Laura Carvalho tornou-se, no debate econômico, uma das principais vozes contrárias a políticas de austeridade fiscal adotadas pelo país nos últimos anos. Em entrevista à coluna, a autora do livro "Valsa brasileira: do boom ao caos econômico" critica medidas como o teto de gastos públicos e avalia projetos como a reforma da Previdência. Segundo ela, essa proposta não incentiva o crescimento do país no longo prazo.
Como descreve o atual momento da economia brasileira?
Há uma estagnação. Estamos caminhando para mais uma década perdida em termos de crescimento econômico.
Qual deve ser o impacto da liberação de saques do FGTS?
Estamos em claro quadro de falta de demanda. A economia está operando muito abaixo de sua capacidade. As famílias estão endividadas. Os agentes do setor privado estão cortando gastos, o que colabora para aprofundar a falta de demanda. Em meio a este contexto, o governo seria o único agente capaz de injetar ânimo, por meio de investimentos. O que a liberação de saques do FGTS faz é tentar anular o efeito recessivo que o corte de gastos públicos tem causado. É quase uma compensação para impedir que o quadro se agrave. Mas isso não é suficiente como motor de retomada da economia.
O governo federal aposta no avanço da reforma da Previdência para tentar reequilibrar as contas públicas e atrair investimentos privados ao país. Qual é sua avaliação sobre o projeto aprovado em primeiro turno na Câmara?
Essa medida até pode corrigir a tendência de crescimento nas despesas previdenciárias. Como o teto de gastos está em vigor, impediria corte ainda maior de outros investimentos em áreas como infraestrutura. Agora, a reforma não é capaz de gerar estímulo de longo prazo para o crescimento da economia. Na realidade, reduz o ritmo de corte de outras despesas, mas não libera espaço para mais gastos públicos. Tampouco é capaz de estimular investimentos privados em cenário de estagnação da economia. Hoje, não existe razão para o empresário expandir a capacidade produtiva de sua empresa.
A ampliação da capacidade produtiva depende do quê?

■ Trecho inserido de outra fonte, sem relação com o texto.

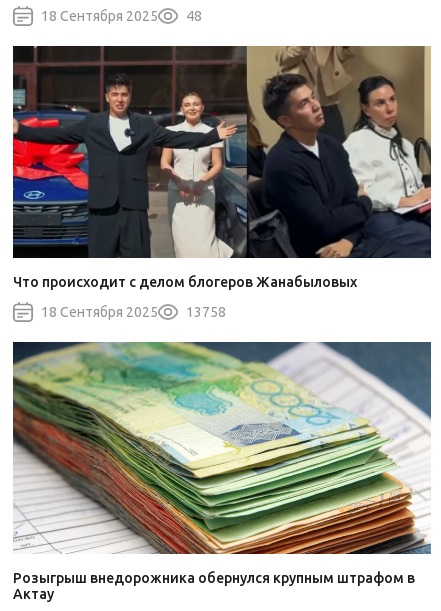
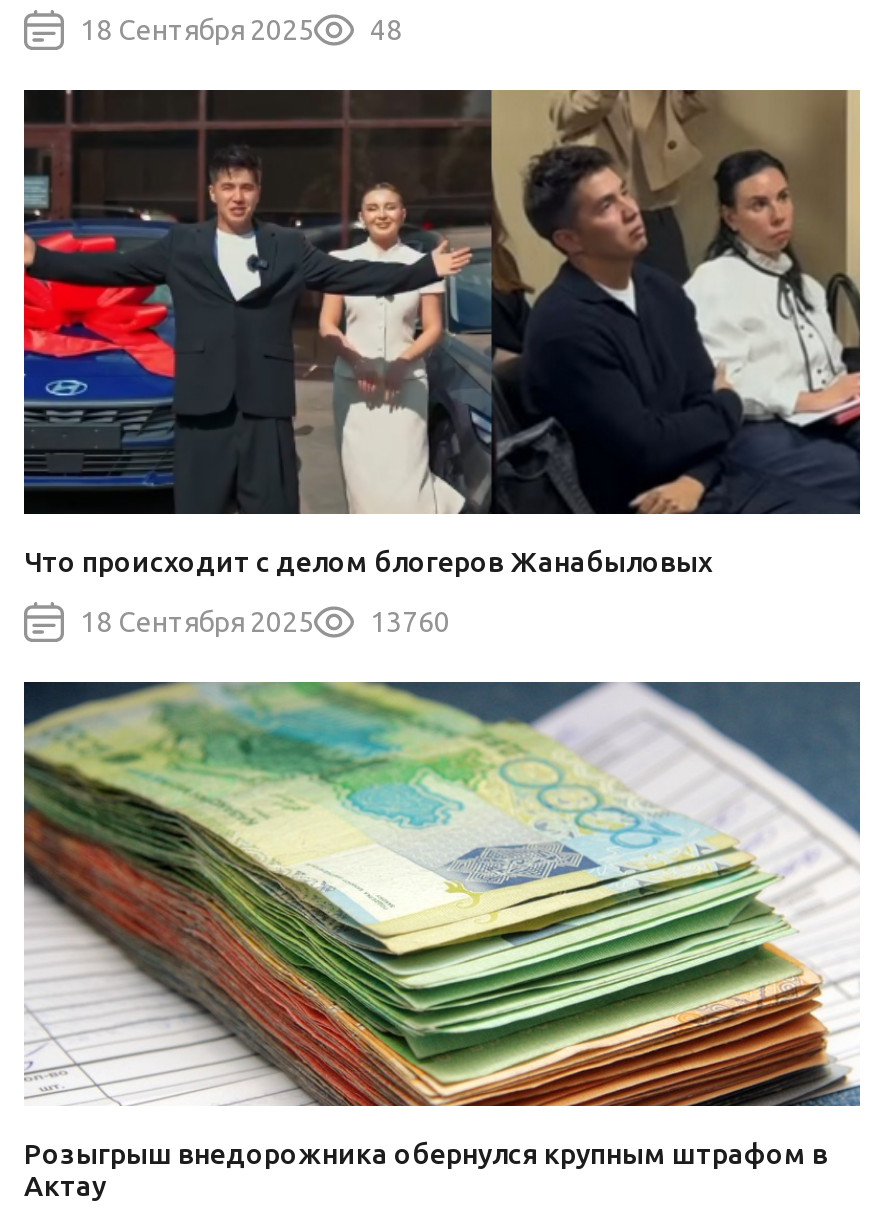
- 18 Сентября 2025 13758
+ 18 Сентября 2025 13760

Não há mágica possível. A ideia de que a confiança será retomada com a reforma já era vendida para a aprovação do teto de gastos. A confiança não é dependente de uma ou outra notícia que anime o mercado financeiro. Precisa de realidade concreta de crescimento nas vendas.
A retomada da economia passa por quais medidas?
Com o cenário de desaceleração global, que não contribui para as exportações, e o alto nível de desemprego e endividamento privado, a reação passaria pela retomada do papel do Estado enquanto investidor em infraestrutura física e social.
Como essa mudança seria possível no país?
Duas reformas são urgentes. A primeira é a das regras fiscais vigentes, que colaboram para que o governo aprofunde a recessão, com medidas como o teto de gastos. Essa regra deveria excluir investimentos em infraestrutura e alterar o limite de crescimento das despesas. Além disso, o país precisa discutir uma reforma tributária que vá além da simplificação de impostos, o que é importante, e passe a trabalhar com o caráter regressivo do sistema. Ou seja, uma alteração na distribuição da carga tributária. Isso é necessário para tirar o peso dos impostos sobre os mais pobres e redistribuí-lo aos mais ricos. Seria bem importante.